Step 3: Flip the chicken and let the other side blacken. This will take about 3-4 minutes. Once done, remove from heat and let the chicken tenders cool on a wire rack. Serve warm with your favorite condiment.
Can Blackened Chicken Tenders Be Made In The Oven?
Yes, these blackened chicken tenders can be cooked in the oven but the texture may be a little different. They may not have the blackened crust that’s produced when it’s pan fried. Your tenders should still get blackened from the seasoning.

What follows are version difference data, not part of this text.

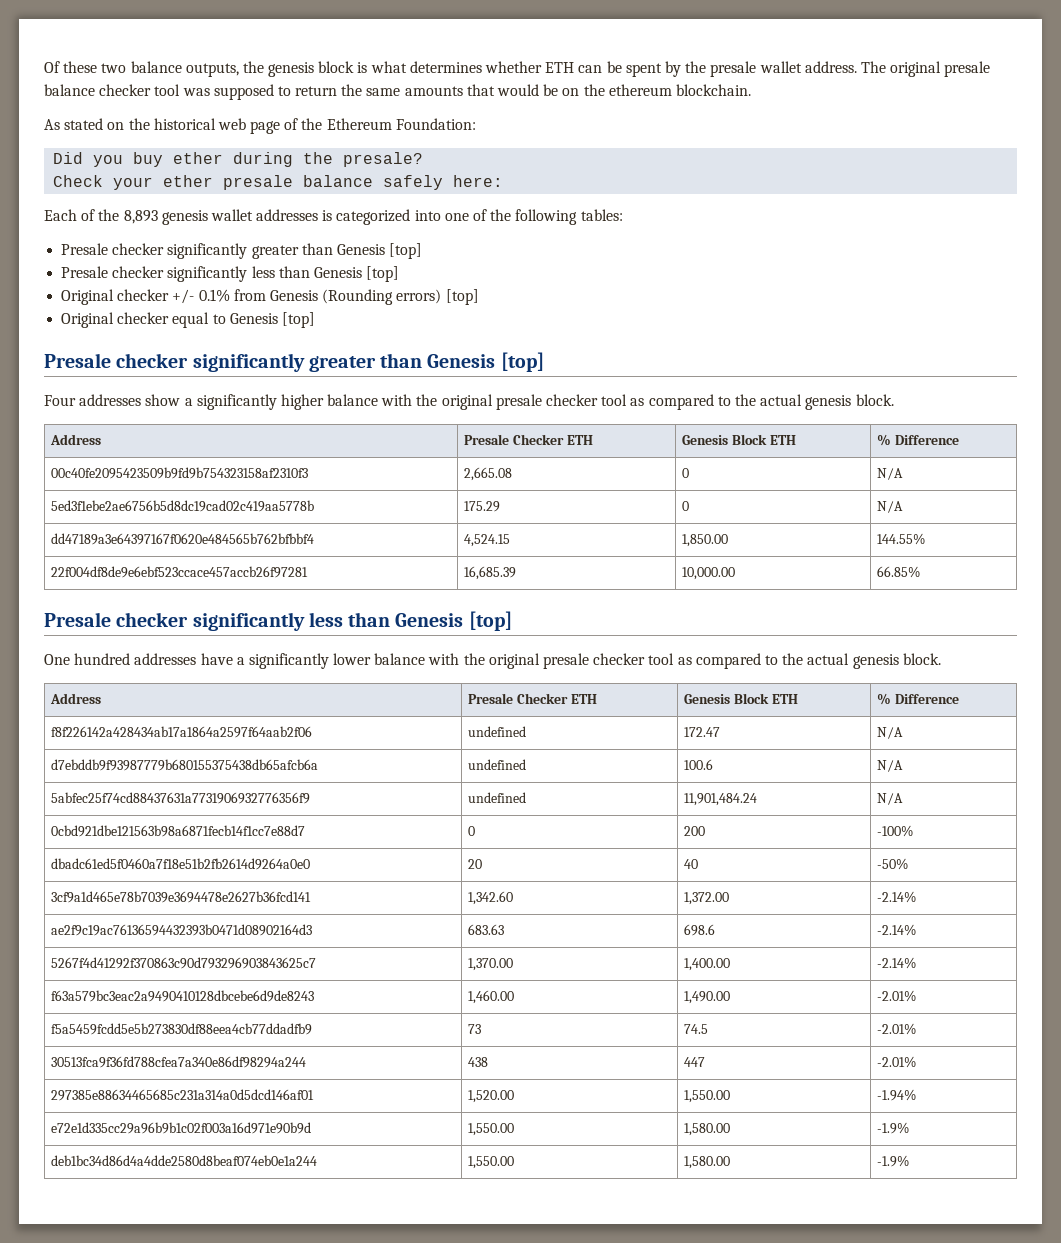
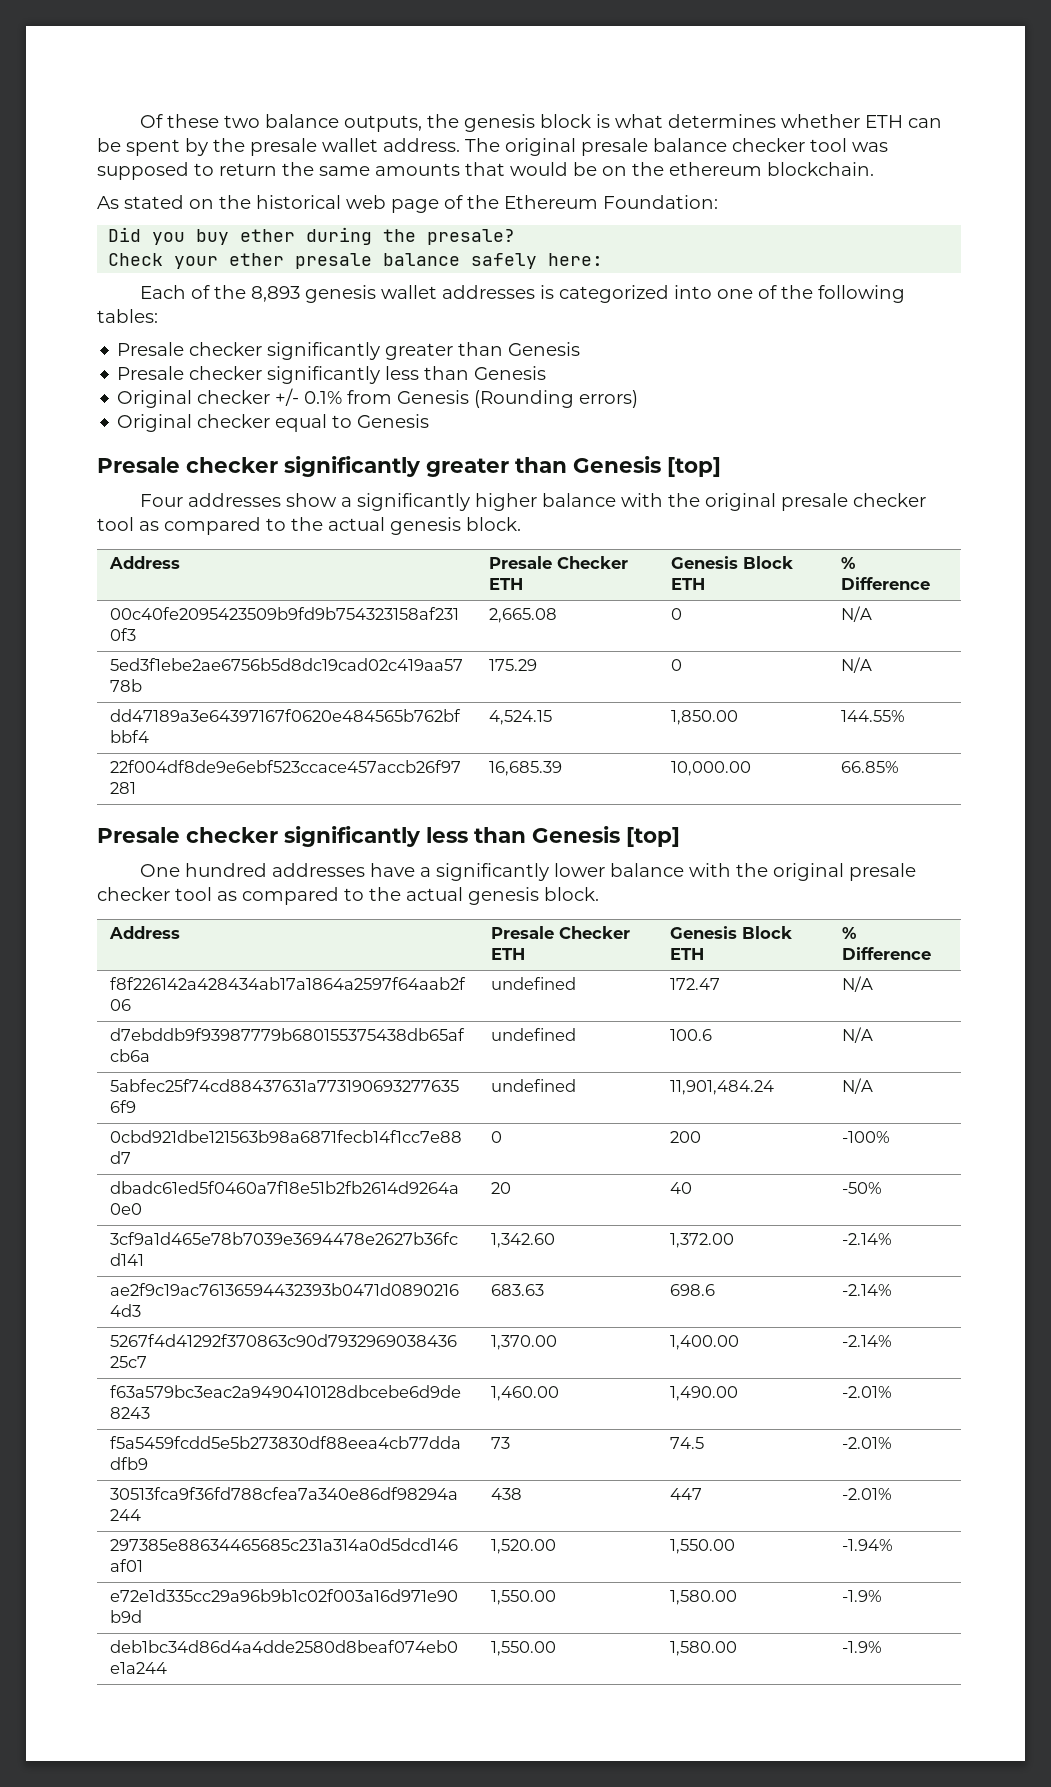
  Each of the 8,893 genesis wallet addresses is categorized into one of the following tables:
- Presale checker significantly greater than Genesis [top]
- Presale checker significantly less than Genesis [top]
+ Presale checker significantly greater than Genesis
+ Presale checker significantly less than Genesis
- Original checker +/- 0.1% from Genesis (Rounding errors) [top]
+ Original checker +/- 0.1% from Genesis (Rounding errors)
- Original checker equal to Genesis [top]
+ Original checker equal to Genesis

If baking in the oven, be sure to bake at a high temperature like 425. Bake the chicken for about 5-10 minutes or until the chicken tenders have cooked through. This will not take a lot of time since chicken tenders are quite small.
The Best Condiments for Blackened Chicken Tenders
Blackened chicken tenders are full of flavor and they are great to eat on their own but they’re even better when paired with your favorite condiment. Below are our favorite ways to eat the blackened chicken tenders. Let me know if you end up trying any!
- Honey Mustard
- Buffalo sauce with Blue Cheese
- Barbecue Sauce
- Carolina Barbecue Sauce
What to Serve with Blackened Chicken Tenders
Why Are My Blackened Chicken Tenders Dry?

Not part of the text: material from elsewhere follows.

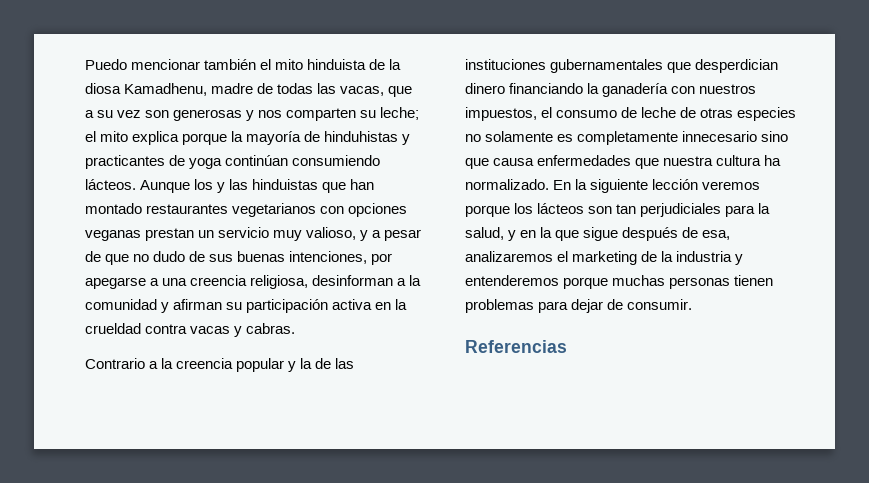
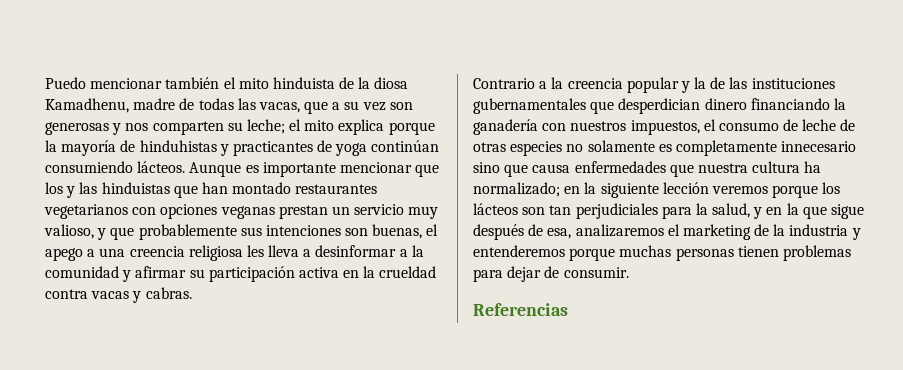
- Aunque los y las hinduistas que han montado restaurantes vegetarianos con opciones veganas prestan un servicio muy valioso, y a pesar de que no dudo de sus buenas intenciones, por apegarse a una creencia religiosa, desinforman a la comunidad y afirman su participación activa en la crueldad contra vacas y cabras.
+ Aunque es importante mencionar que los y las hinduistas que han montado restaurantes vegetarianos con opciones veganas prestan un servicio muy valioso, y que probablemente sus intenciones son buenas, el apego a una creencia religiosa les lleva a desinformar a la comunidad y afirmar su participación activa en la crueldad contra vacas y cabras.
- Contrario a la creencia popular y la de las instituciones gubernamentales que desperdician dinero financiando la ganadería con nuestros impuestos, el consumo de leche de otras especies no solamente es completamente innecesario sino que causa enfermedades que nuestra cultura ha normalizado. En la siguiente lección veremos porque los lácteos son tan perjudiciales para la salud, y en la que sigue después de esa, analizaremos el marketing de la industria y entenderemos porque muchas personas tienen problemas para dejar de consumir.
+ Contrario a la creencia popular y la de las instituciones gubernamentales que desperdician dinero financiando la ganadería con nuestros impuestos, el consumo de leche de otras especies no solamente es completamente innecesario sino que causa enfermedades que nuestra cultura ha normalizado; en la siguiente lección veremos porque los lácteos son tan perjudiciales para la salud, y en la que sigue después de esa, analizaremos el marketing de la industria y entenderemos porque muchas personas tienen problemas para dejar de consumir.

So you’ve made the blackened tenders but they’re dry. The most probably reason for this is that they were overcooked. When chicken becomes overcooked it gets dry and chewy. Try cooking your next batch for less time by a minute or two.
Storing Blackened Chicken Tenders
To store the chicken tenders, place in an air tight container and keep in a refrigerator for up to a week. Reheat by placing in the microwave for 20-30 seconds at a time, repeat until the chicken is warmed through.
You can also freeze the chicken tenders by laying them out on a baking sheet then placing in the freezer until frozen. This takes about 1-2 hours. Once frozen, store in freezer bags or an air tight container for up to 3 months. Thaw completely before reheating.
The Best Blackened Chicken Tenders
- 1 lb chicken tenders
- 3 tablespoons oil
- 1 teaspoon paprika
- 1 teaspoon smoked paprika
- 1/2 teaspoon ancho chili powder or regular chili powder
- 1/2 teaspoon garlic powder
- 1/2 teaspoon onion powder
- 1/2 teaspoon salt
- In a small bowl combine the paprika, smoked paprika, chili powder, garlic powder, onion powder, and salt. Mix until well combined. Coat the chicken tenders with the seasoning blend and set aside.
- Heat a skillet with oil over medium heat. Once the oil is heated, add the chicken tenders and cook for 3-4 minutes then flip and cook for a remaining 2 minutes or until the chicken is fully cooked. Serve with ranch.